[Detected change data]
--------

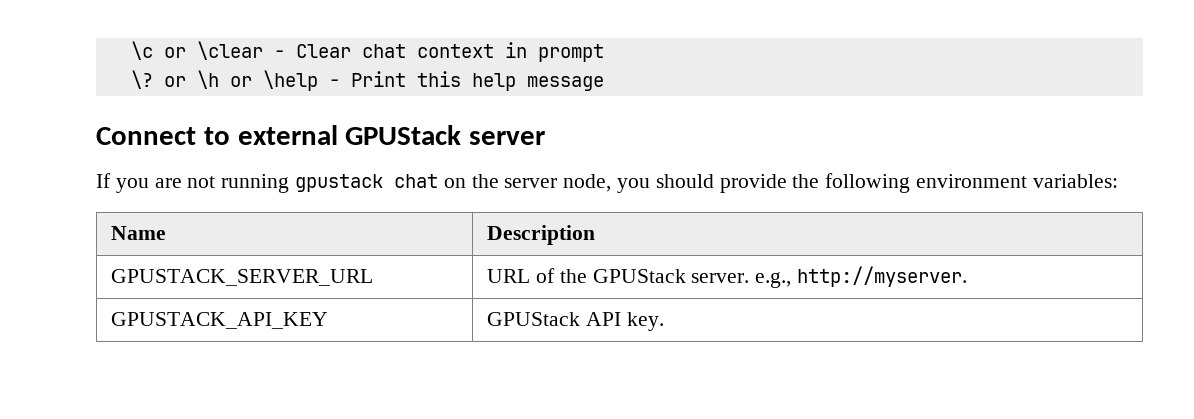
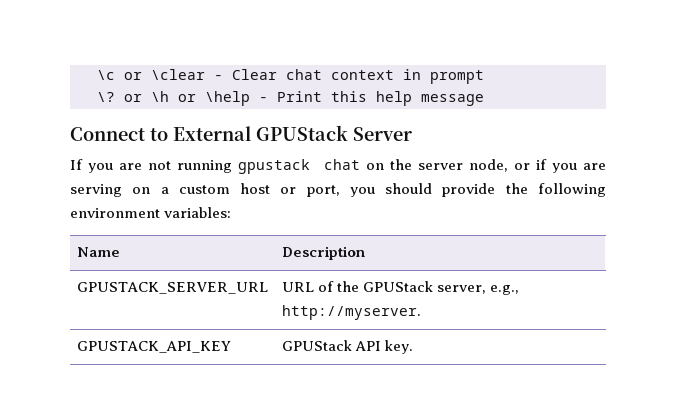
- Connect to external GPUStack server
+ Connect to External GPUStack Server
- If you are not running gpustack chat on the server node, you should provide the following environment variables:
+ If you are not running gpustack chat on the server node, or if you are serving on a custom host or port, you should provide the following environment variables:
- GPUSTACK_SERVER_URL | URL of the GPUStack server. e.g., http://myserver.
+ GPUSTACK_SERVER_URL | URL of the GPUStack server, e.g., http://myserver.

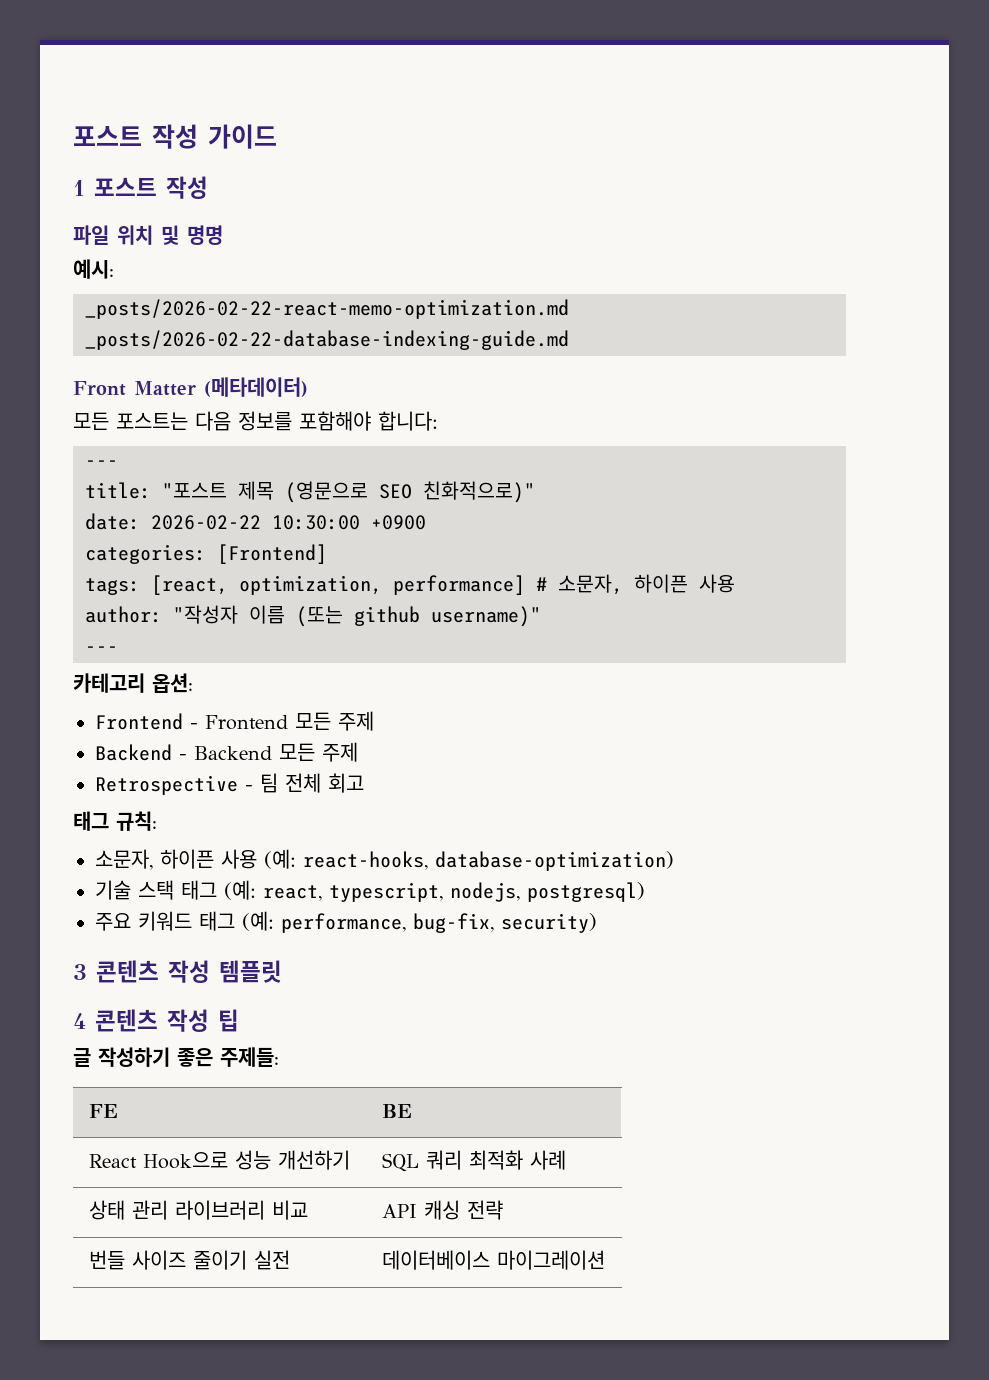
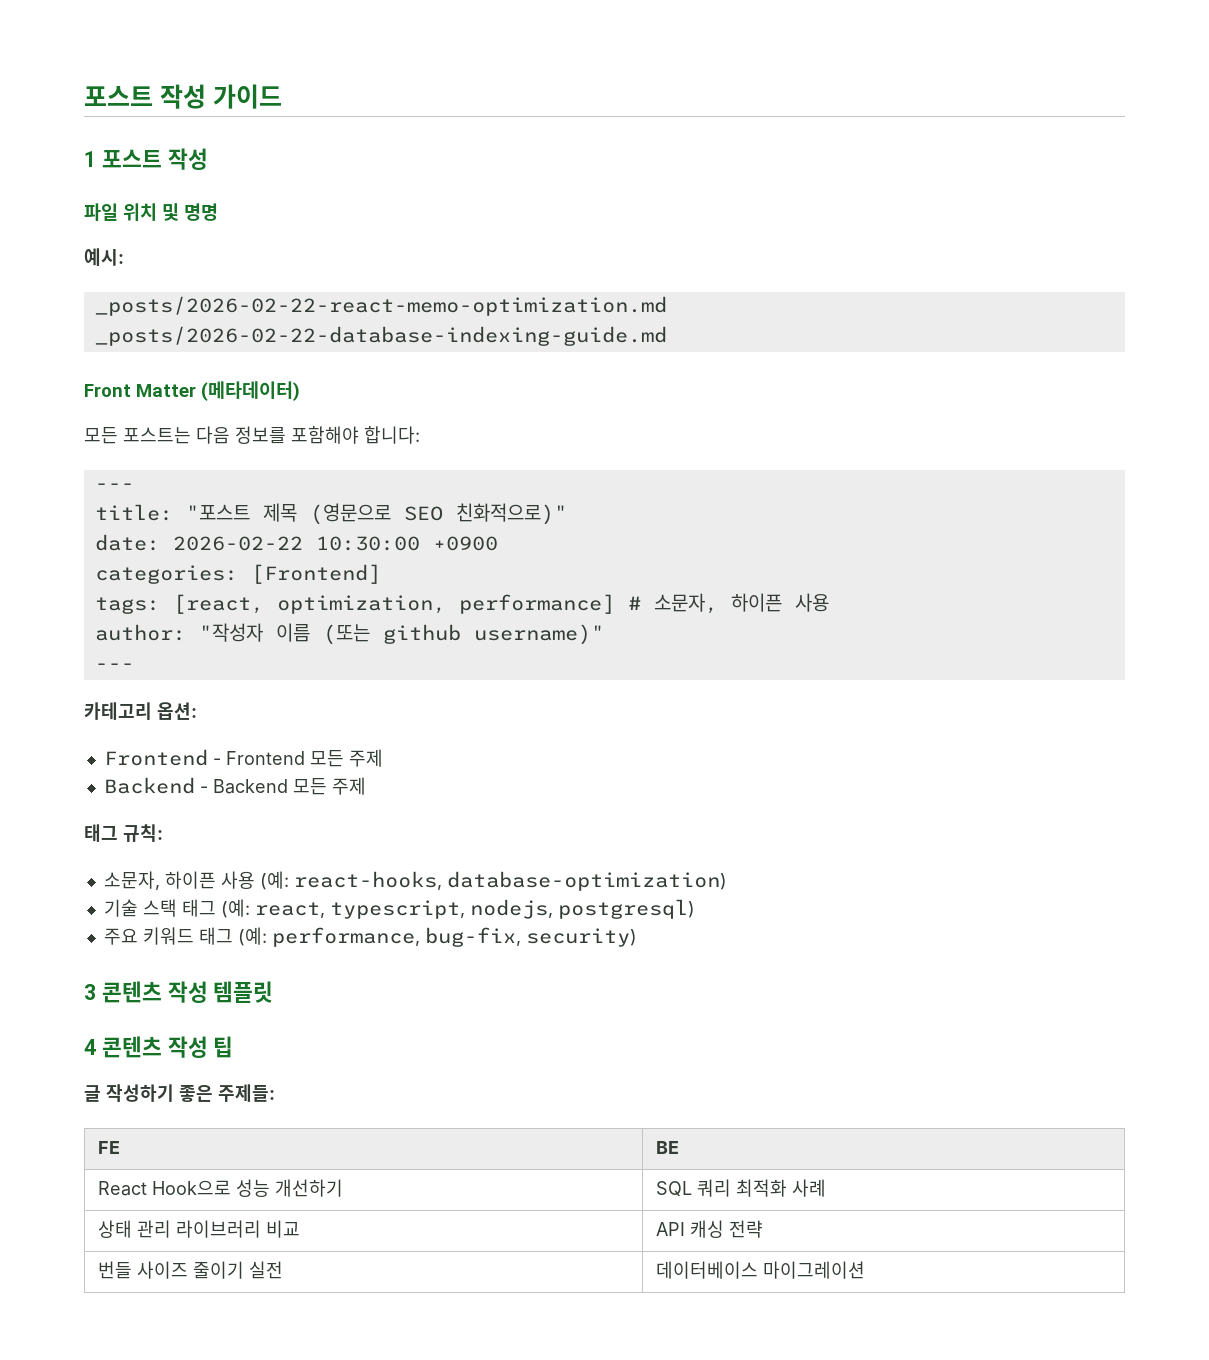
- Retrospective - 팀 전체 회고

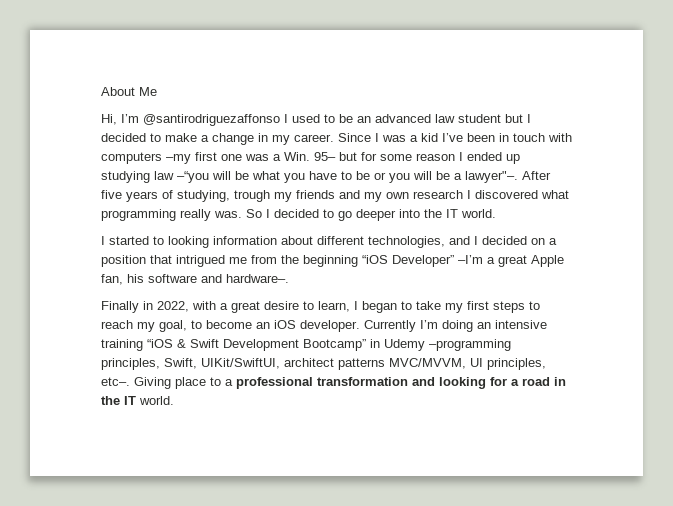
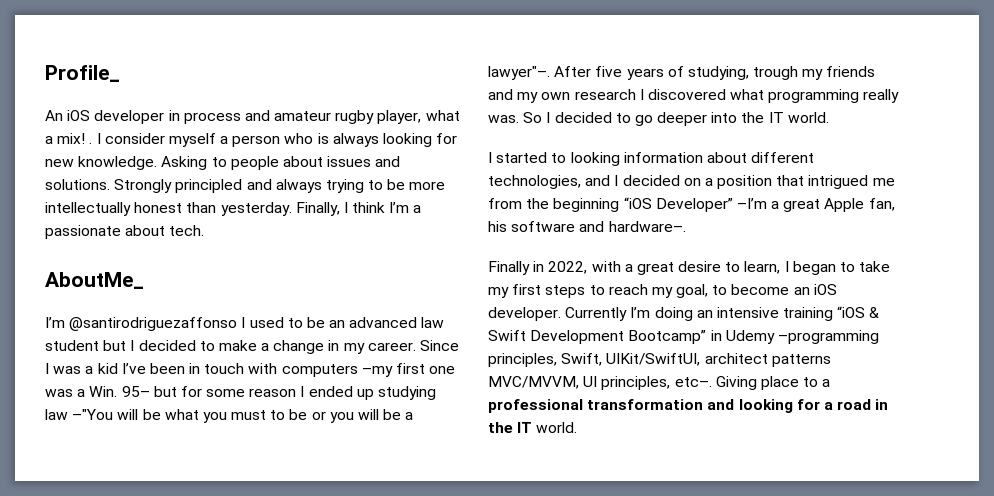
- About Me
- Hi, I’m @santirodriguezaffonso I used to be an advanced law student but I decided to make a change in my career.
+ Profile_
+ An iOS developer in process and amateur rugby player, what a mix! . I consider myself a person who is always looking for new knowledge. Asking to people about issues and solutions. Strongly principled and always trying to be more intellectually honest than yesterday. Finally, I think I’m a passionate about tech.
+ AboutMe_
+ I’m @santirodriguezaffonso I used to be an advanced law student but I decided to make a change in my career.
- Since I was a kid I’ve been in touch with computers –my first one was a Win. 95– but for some reason I ended up studying law –“you will be what you have to be or you will be a lawyer"–.
+ Since I was a kid I’ve been in touch with computers –my first one was a Win. 95– but for some reason I ended up studying law –"You will be what you must to be or you will be a lawyer"–.

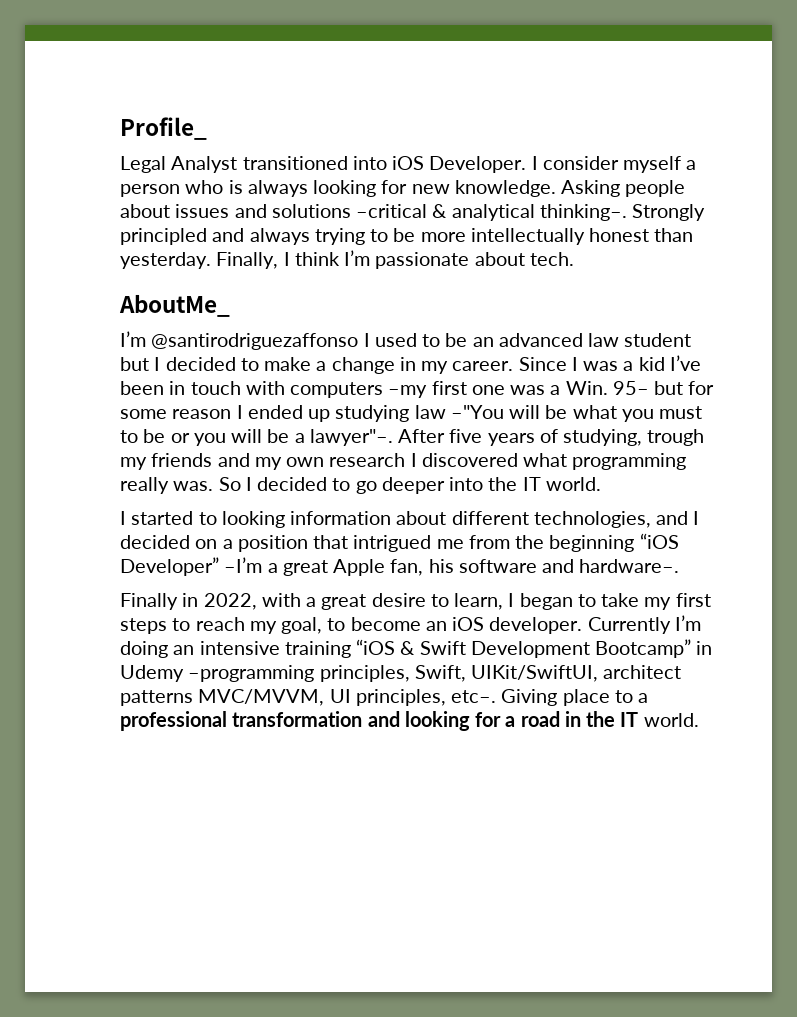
- An iOS developer in process and amateur rugby player, what a mix! .
+ Legal Analyst transitioned into iOS Developer.
- Asking to people about issues and solutions.
+ Asking people about issues and solutions –critical & analytical thinking–.
- Finally, I think I’m a passionate about tech.
+ Finally, I think I’m passionate about tech.

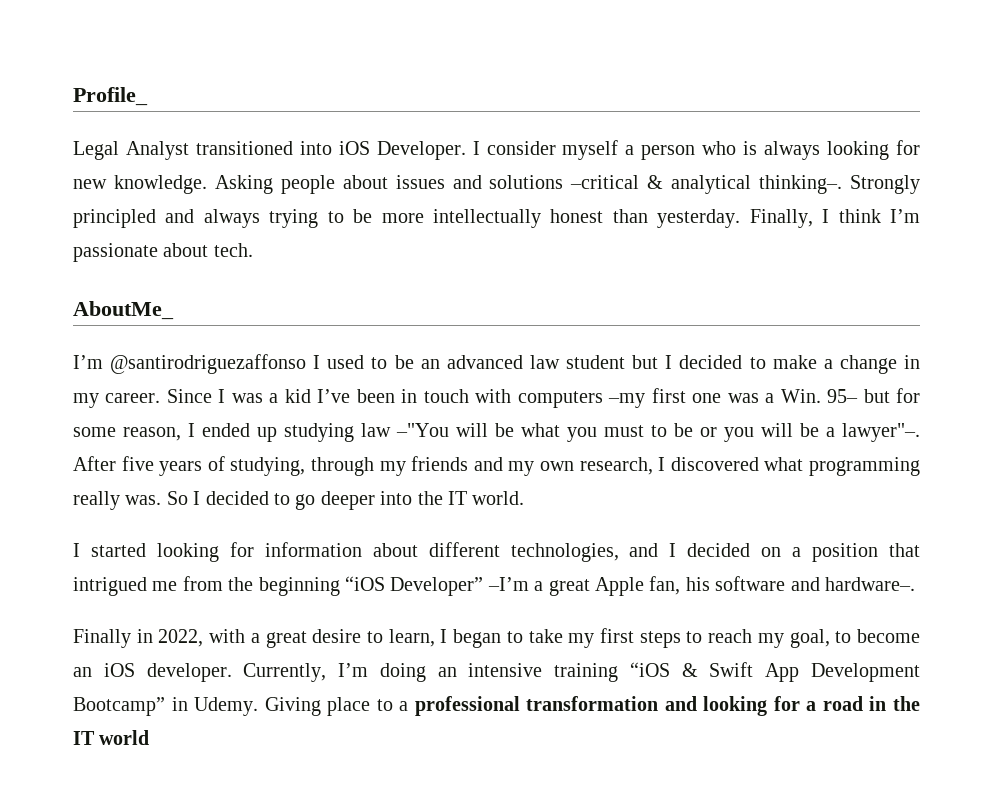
- Since I was a kid I’ve been in touch with computers –my first one was a Win. 95– but for some reason I ended up studying law –"You will be what you must to be or you will be a lawyer"–.
+ Since I was a kid I’ve been in touch with computers –my first one was a Win. 95– but for some reason, I ended up studying law –"You will be what you must to be or you will be a lawyer"–.
- After five years of studying, trough my friends and my own research I discovered what programming really was.
+ After five years of studying, through my friends and my own research, I discovered what programming really was.
- I started to looking information about different technologies, and I decided on a position that intrigued me from the beginning “iOS Developer” –I’m a great Apple fan, his software and hardware–.
+ I started looking for information about different technologies, and I decided on a position that intrigued me from the beginning “iOS Developer” –I’m a great Apple fan, his software and hardware–.
- Currently I’m doing an intensive training “iOS & Swift Development Bootcamp” in Udemy –programming principles, Swift, UIKit/SwiftUI, architect patterns MVC/MVVM, UI principles, etc–.
+ Currently, I’m doing an intensive training “iOS & Swift App Development Bootcamp” in Udemy.
- Giving place to a professional transformation and looking for a road in the IT world.
+ Giving place to a professional transformation and looking for a road in the IT world

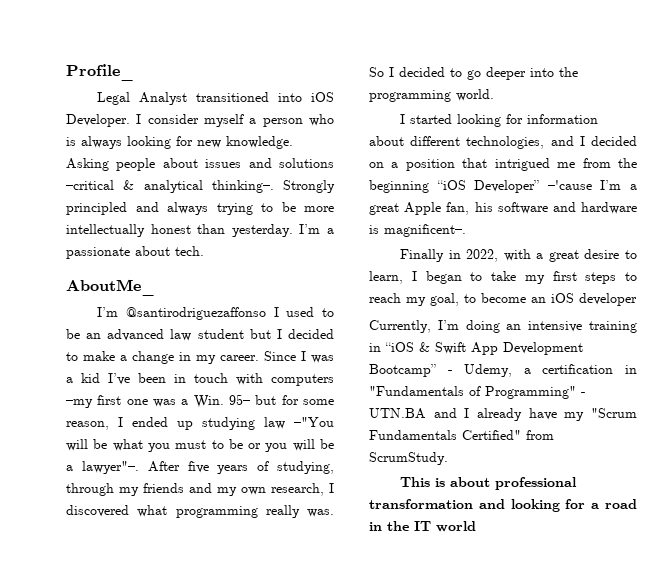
- Finally, I think I’m passionate about tech.
+ I’m a passionate about tech.
- So I decided to go deeper into the IT world.
+ So I decided to go deeper into the programming world.
- I started looking for information about different technologies, and I decided on a position that intrigued me from the beginning “iOS Developer” –I’m a great Apple fan, his software and hardware–.
+ I started looking for information about different technologies, and I decided on a position that intrigued me from the beginning “iOS Developer” –'cause I’m a great Apple fan, his software and hardware is magnificent–.
- Finally in 2022, with a great desire to learn, I began to take my first steps to reach my goal, to become an iOS developer. Currently, I’m doing an intensive training “iOS & Swift App Development Bootcamp” in Udemy. Giving place to a professional transformation and looking for a road in the IT world
+ Finally in 2022, with a great desire to learn, I began to take my first steps to reach my goal, to become an iOS developer
+ Currently, I’m doing an intensive training in “iOS & Swift App Development Bootcamp” - Udemy, a certification in "Fundamentals of Programming" - UTN.BA and I already have my "Scrum Fundamentals Certified" from ScrumStudy.
+ This is about professional transformation and looking for a road in the IT world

--------

In the entries above, find every line with the word "http" and list it.

- GPUSTACK_SERVER_URL | URL of the GPUStack server. e.g., http://myserver.
+ GPUSTACK_SERVER_URL | URL of the GPUStack server, e.g., http://myserver.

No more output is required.